Anthropocene

The Anthropocene is not simply an epoch. It comes with an attendant awareness of our environment, of the environment we are for other creatures, that pervades through our activities and thoughts. Humans of the Anthropocene have left an indelible mark on the natural world around them (mostly of carbon) even as they – as we – have embedded within ourselves the product of decades of technological innovation, even as we upload our memories into the cloud. Simultaneously, we’re also becoming more aware of the ‘things’ we’re made of: of gut bacteria that supposedly affect our moods and of what our genes tell us about ourselves. It’s an epoch whose centre of attention de facto is the human even as the attention makes us more conscious of the other multitudes with which we share this universe.
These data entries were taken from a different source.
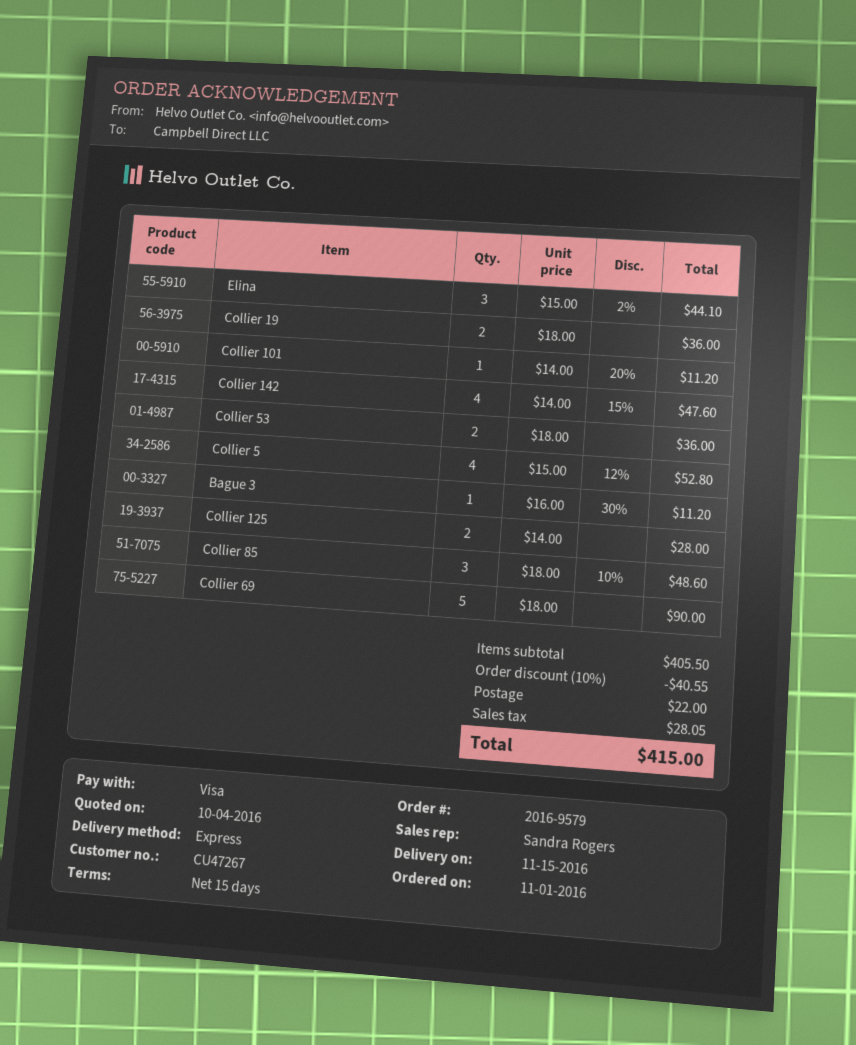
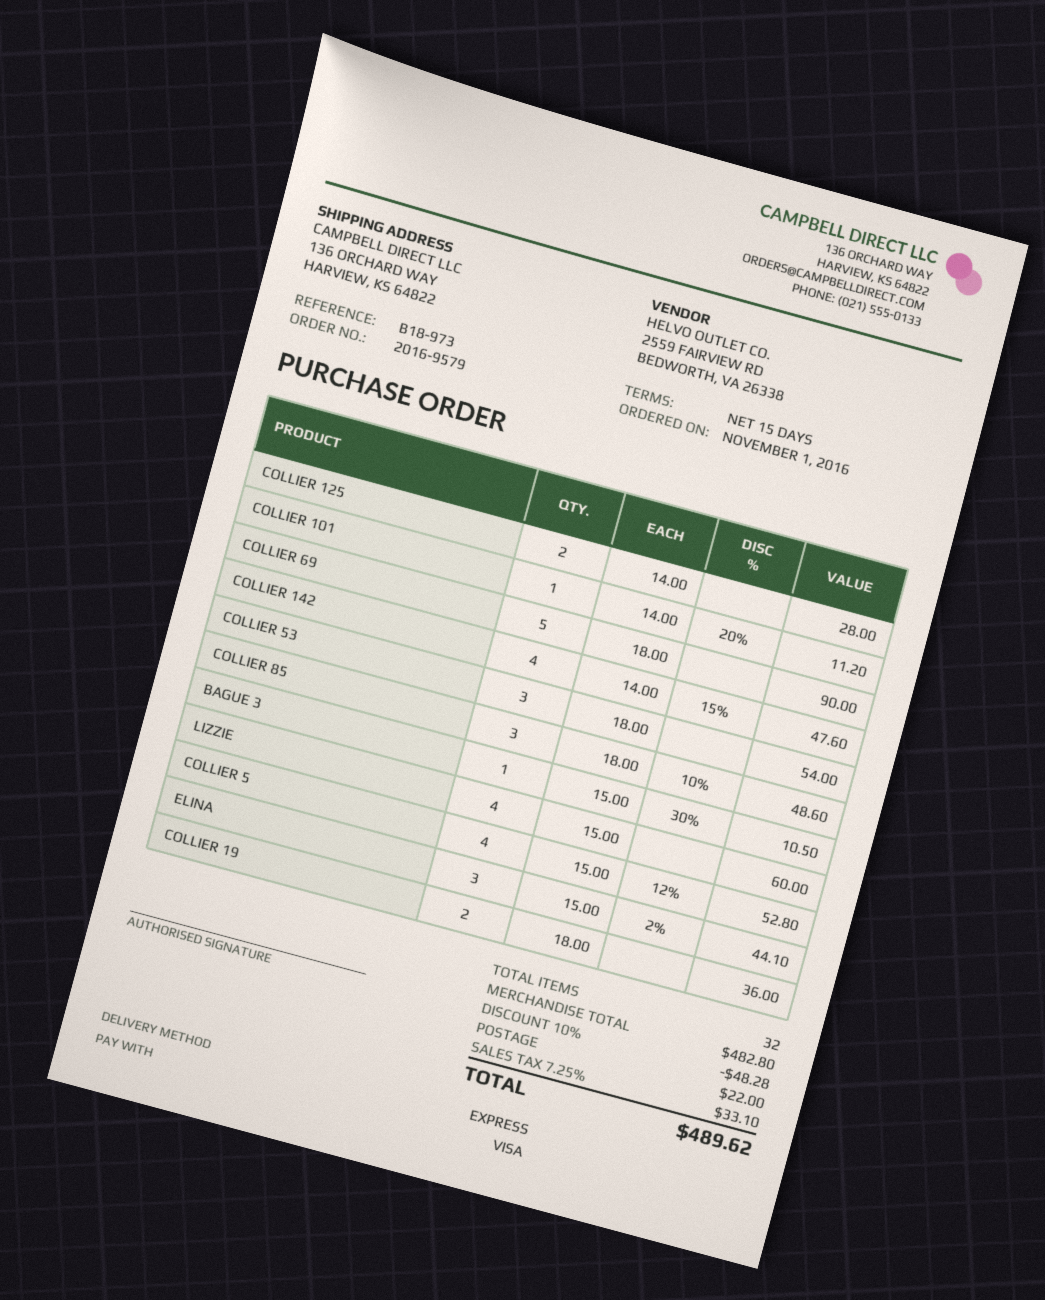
Collier 53: 2 x 18.00 = 36.00 -> 3 x 18.00 = 54.00
Bague 3: 1 x 16.00 - 30% = 11.20 -> 1 x 15.00 - 30% = 10.50
LIZZIE: none -> 4 x 15.00 = 60.00
subtotal: 405.50 -> 482.80
discount: 10% = 40.55 -> 10% = 48.28
tax: 28.05 -> 33.10
total: 415.00 -> 489.62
Universality of the Lotka-Volterra equations

If humankind were to discover a planet that harbours water, and if, by some provenance, the same unicellular organisms that were the precursors to Earth-bound evolution were to be introduced into this environment…
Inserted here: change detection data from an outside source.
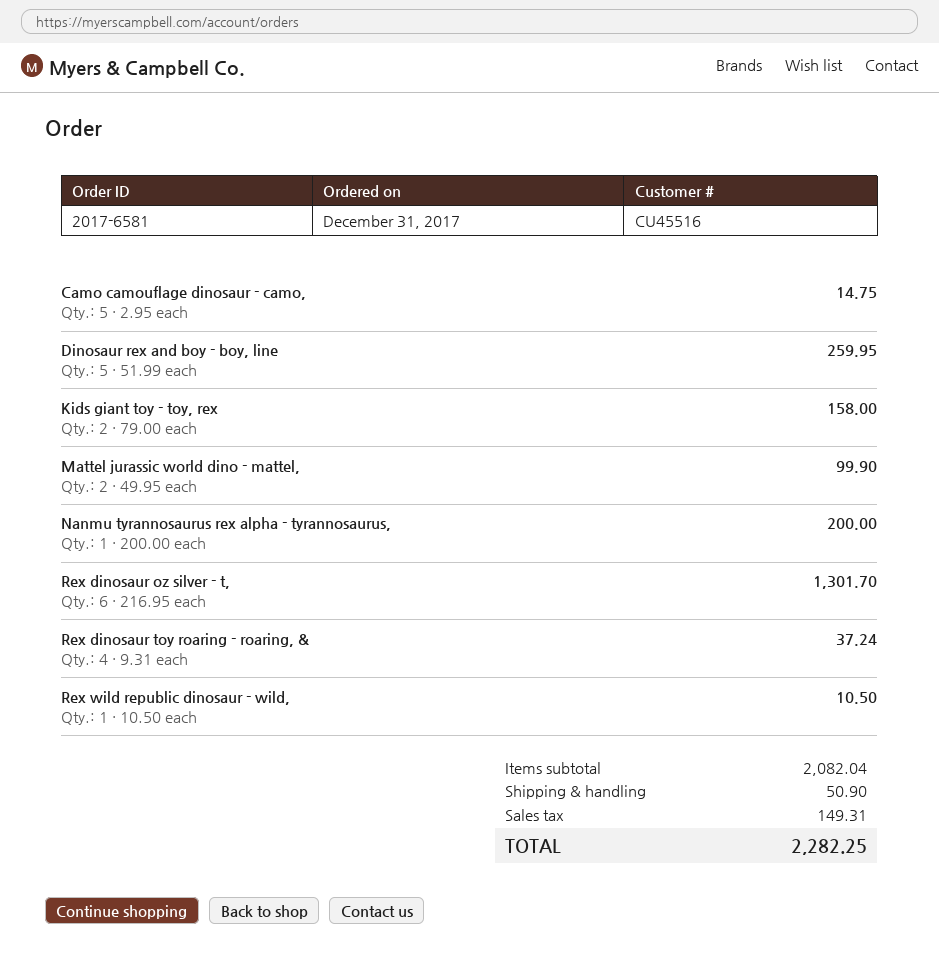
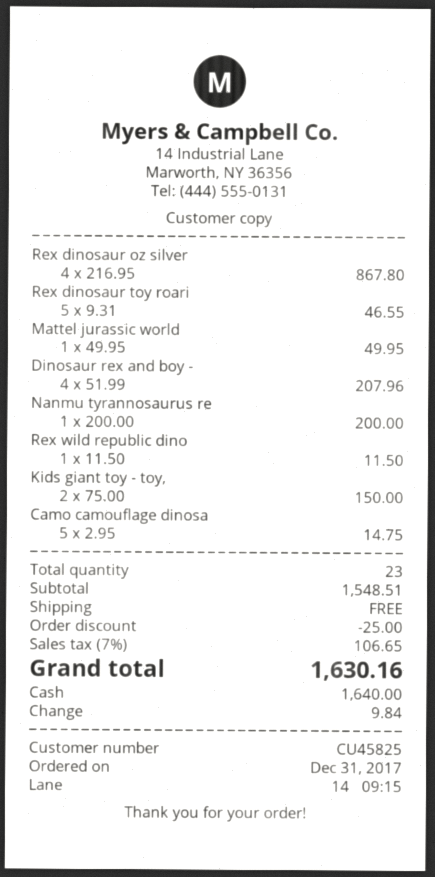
customer number: CU45516 -> CU45825
Dinosaur rex and boy - boy, line: 5 x 51.99 = 259.95 -> 4 x 51.99 = 207.96
Kids giant toy - toy, rex: 2 x 79.00 = 158.00 -> 2 x 75.00 = 150.00
Mattel jurassic world dino - mattel,: 2 x 49.95 = 99.90 -> 1 x 49.95 = 49.95
Rex dinosaur oz silver - t,: 6 x 216.95 = 1301.70 -> 4 x 216.95 = 867.80
Rex dinosaur toy roaring - roaring, &: 4 x 9.31 = 37.24 -> 5 x 9.31 = 46.55
Rex wild republic dinosaur - wild,: 1 x 10.50 = 10.50 -> 1 x 11.50 = 11.50
subtotal: 2082.04 -> 1548.51
discount: none -> 25.00
shipping: 50.90 -> 0.00
tax: 149.31 -> 106.65
total: 2282.25 -> 1630.16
  1. Would the significant differences between our evolutionary pattern and their evolutionary pattern be equivalent in any measure to the significant differences between our environment and theirs? (akin to linguistic relativity; see Whorf-Sapir hypothesis) How might we measure these differences?
  2. How would the second-degree Kolmogorov model predator/prey population functions change? (Lotka-Volterra equations)
  3. Will the timeframe for “onset” of intelligence be determinable? Will intelligence manifest itself again at all? (Naturalism)
  4. Will the Earthborn megapode be able to recognize the “alien” megapode (or vice versa)? (Vitalism)
  5. Will evolutionary parameters in similar environments be similar, or will small changes in the evolution of genetic components manifest as large deviations in the final morphology?